Re: [aspell-devel] Mis-spellings database?

From: Mike C. Fletcher
Subject: Re: [aspell-devel] Mis-spellings database?
Date: Wed, 06 Nov 2002 16:33:41 -0500
Hmm, okay, I have a long way to go. _85_ of those don't show up at all in my suggestion lists even with distance=3 (19 with distance=5) scans. I don't have ranker's built yet, so I can't see how I'm doing wrt where in the suggestion-lists the targets show up.

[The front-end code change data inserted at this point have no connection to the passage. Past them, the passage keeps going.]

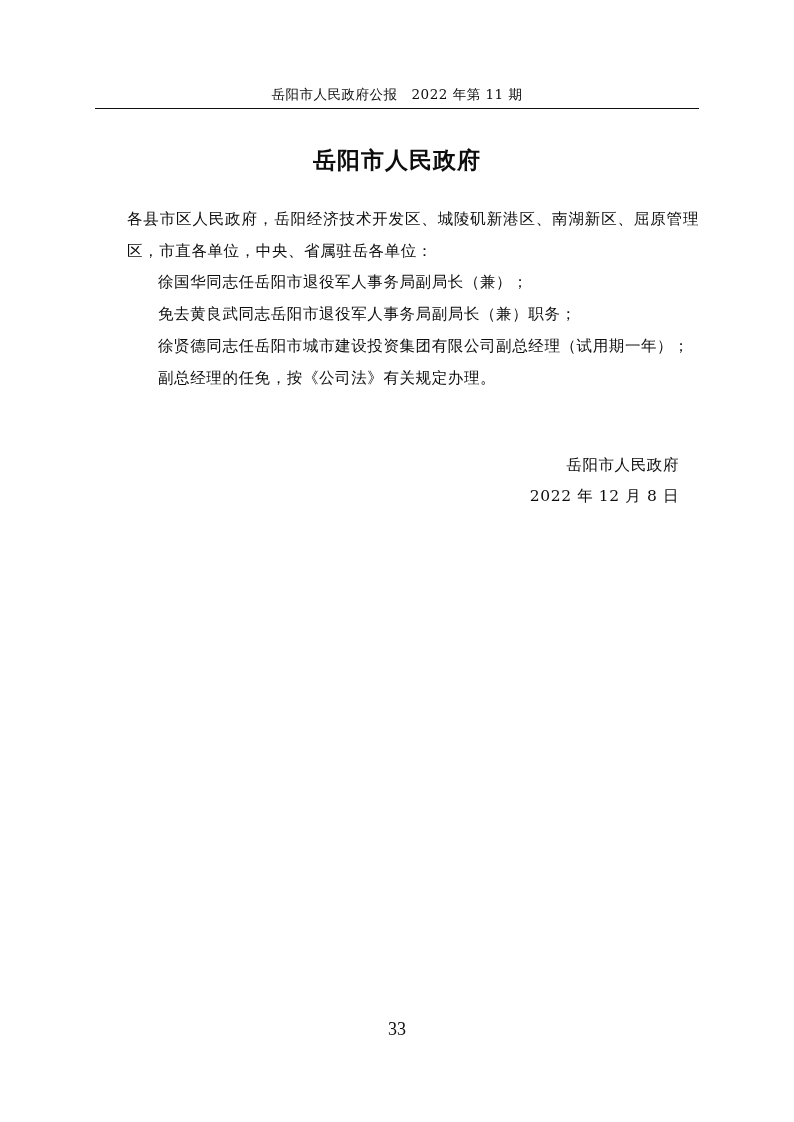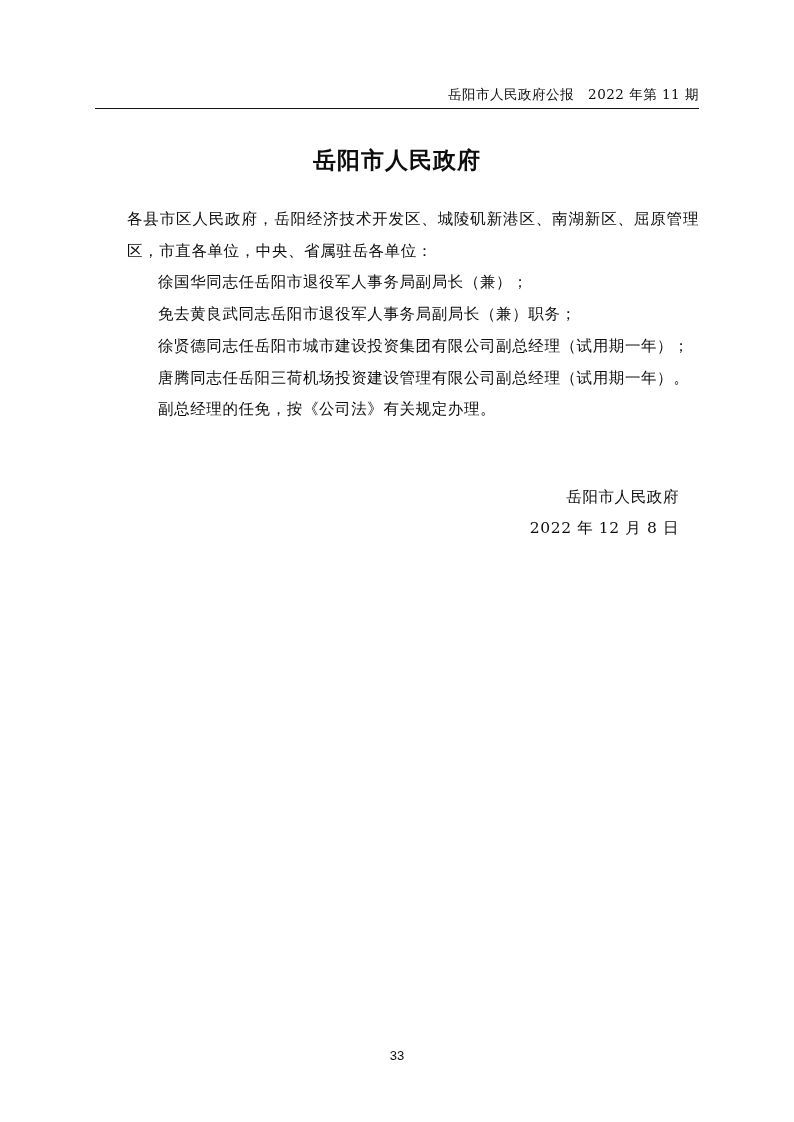--- a/index.html
+++ b/index.html
@@ -19,21 +19,21 @@
     position: relative;
     width: 794px;
     height: 1122px;
     box-sizing: border-box;
     padding: 0 95px;
   }
 
   
   .header {
     padding-top: 86px;
-    text-align: right;
+    text-align: center;
     font-size: 13.5px;
     letter-spacing: 0.5px;
     line-height: 1.2;
   }
   .header .header-text {
     display: inline-block;
     white-space: pre;
   }
   .header-rule {
     margin-top: 6px;
@@ -91,24 +91,24 @@
   }
   .sign-line {
     display: block;
   }
 
   
   .page-number {
     position: absolute;
     left: 0;
     right: 0;
-    bottom: 59px;
+    bottom: 82px;
     text-align: center;
-    font-size: 13px;
-    font-family: Liberation Sans, sans-serif;
+    font-size: 18px;
+    font-family: Liberation Serif, serif;
   }
 </style>
 </head>
 <body>
 
 <div class="page">
 
   <div class="header">
     <span class="header-text">岳阳市人民政府公报　2022 年第 11 期</span>
   </div>
@@ -117,21 +117,20 @@
   <div class="title-block">
     <span class="title-line">岳阳市人民政府</span>
   </div>
 
 
   <div class="body-block">
     <p class="para">各县市区人民政府，岳阳经济技术开发区、城陵矶新港区、南湖新区、屈原管理区，市直各单位，中央、省属驻岳各单位：</p>
     <p class="para indent">徐国华同志任岳阳市退役军人事务局副局长（兼）；</p>
     <p class="para indent">免去黄良武同志岳阳市退役军人事务局副局长（兼）职务；</p>
     <p class="para indent">徐贤德同志任岳阳市城市建设投资集团有限公司副总经理（试用期一年）；</p>
-    <p class="para indent">唐腾同志任岳阳三荷机场投资建设管理有限公司副总经理（试用期一年）。</p>
     <p class="para indent">副总经理的任免，按《公司法》有关规定办理。</p>
   </div>
 
   <div class="sign-block">
     <span class="sign-line">岳阳市人民政府</span>
     <span class="sign-line">2022 年 12 月 8 日</span>
   </div>
 
   <div class="page-number">33</div>
 

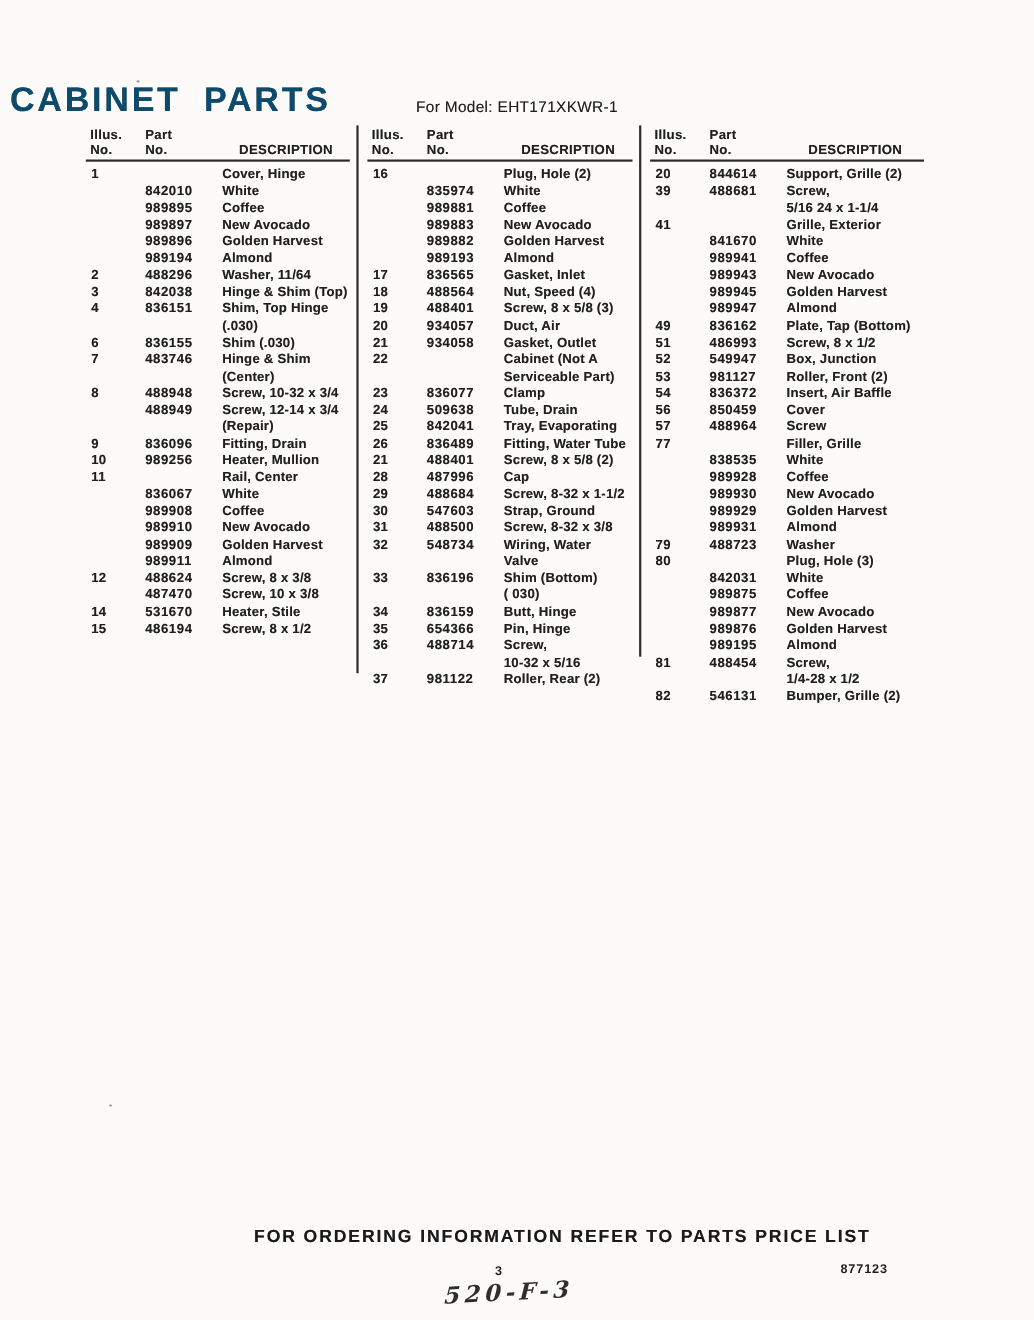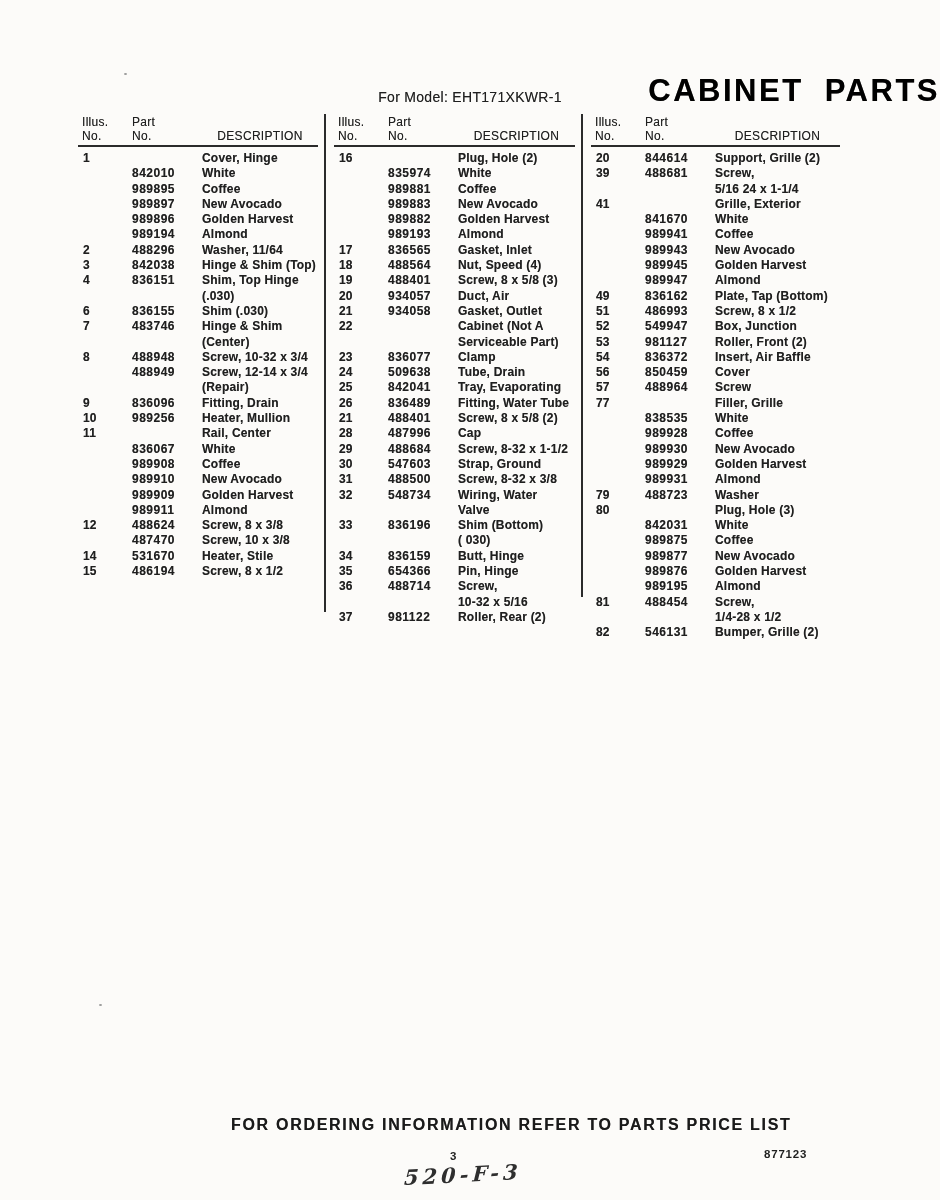--- a/index.html
+++ b/index.html
@@ -4,42 +4,42 @@
 <style>
   html,body{margin:0;padding:0;background:#e8e8e8;}
   .page{
     position:relative;width:940px;height:1200px;margin:0 auto;
     background:#fcfbf9;overflow:hidden;
     font-family:"Liberation Sans",sans-serif;color:#1f1f1f;
   }
   .page *{box-sizing:border-box;}
   
   .doc-title{
-    position:absolute;top:52px;left:0;right:0;text-align:right;
+    position:absolute;top:52px;left:9px;right:0;text-align:left;
     font-size:31px;font-weight:bold;letter-spacing:2.5px;word-spacing:10px;
-    color:#000000;text-shadow:0 0 .6px rgba(20,20,20,.6);
+    color:#0c4a6e;text-shadow:0 0 .6px rgba(20,20,20,.6);
   }
   .doc-subtitle{
     position:absolute;top:89px;left:0;right:0;text-align:center;
     font-size:14px;font-weight:normal;letter-spacing:.3px;
     text-shadow:0 0 .5px rgba(20,20,20,.5);
   }
   
   .tables{position:absolute;left:78px;top:113px;width:762px;height:545px;}
   .vline{position:absolute;top:1px;width:2px;background:#2b2b2b;}
   .vline-1{left:246px;height:498px;}
   .vline-2{left:503px;height:483px;}
   .col{position:absolute;top:0;}
   .col-1{left:0;width:240px;}
   .col-2{left:256px;width:241px;}
   .col-3{left:513px;width:249px;}
   .col-header{
     display:grid;grid-template-columns:54px 70px 1fr;align-items:end;
     border-bottom:2px solid #2b2b2b;padding-bottom:2px;height:34px;
-    font-size:12px;font-weight:normal;letter-spacing:.3px;
+    font-size:12px;font-weight:bold;letter-spacing:.3px;
     text-shadow:0 0 .5px rgba(20,20,20,.5);
   }
   .h-illus{padding-left:4px;}
   .h-part{}
   .h-desc{text-align:center;}
   .h-stack span{display:block;line-height:14px;}
   .rows{margin-top:4px;}
   .row{
     display:grid;grid-template-columns:54px 70px 1fr;
     line-height:15.3px;font-size:12px;font-weight:bold;letter-spacing:.2px;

A considerable number of the problems seem to be with what may be a faulty phonetic compressor (psy doesn't seem to go to sy, sy doesn't go to si, stand-alone y, i and e are not considered equal, etceteras), a few of them are with my optimised search for distance > 1 (which takes the tack that you can mis-spell/pronounce either of the start or the end of a word, but not both, and still get a decent response).

Anyway, for the task at hand (building a common-error-tracker for suggestions and rankings), the 1100 or so I have with yours + the mentioned corpus should give enough for everything but stress-testing and distributable "starter" dictionaries.

Will let you know if I find a large database some day (though, as a note, if developers actually use this feature, it should be possible to simply ask users to export their common-errors tables and send them to us to get very large corpi (corpuses?) :) ).


Kevin Atkinson wrote:

On Wed, 6 Nov 2002, Mike C. Fletcher wrote:

I'm wondering if anyone knows of a decent mis-spellings database anywhere? That is, a mapping from mis-spelling to correct spelling (or vice-versa)? I'm currently using a 550-item set adapted from:
and it's fine for testing, but I'm looking for something that might have a few tens of thousands of entries. Basically, I want to build a "common error tracking" system into my spell-checker, and would like a corpus of (real-world (English)) data so that I can judge the effectiveness of the new feature when built.

The best I can offer you is a small set I used for testing Aspell. It contains a lot of my own misspellings plus a few others from other sources. It has a lot of the more difficult misspellings that many spell checkers are unable to get. You can find it at

If you do find such a list I will certainly be interested in it also.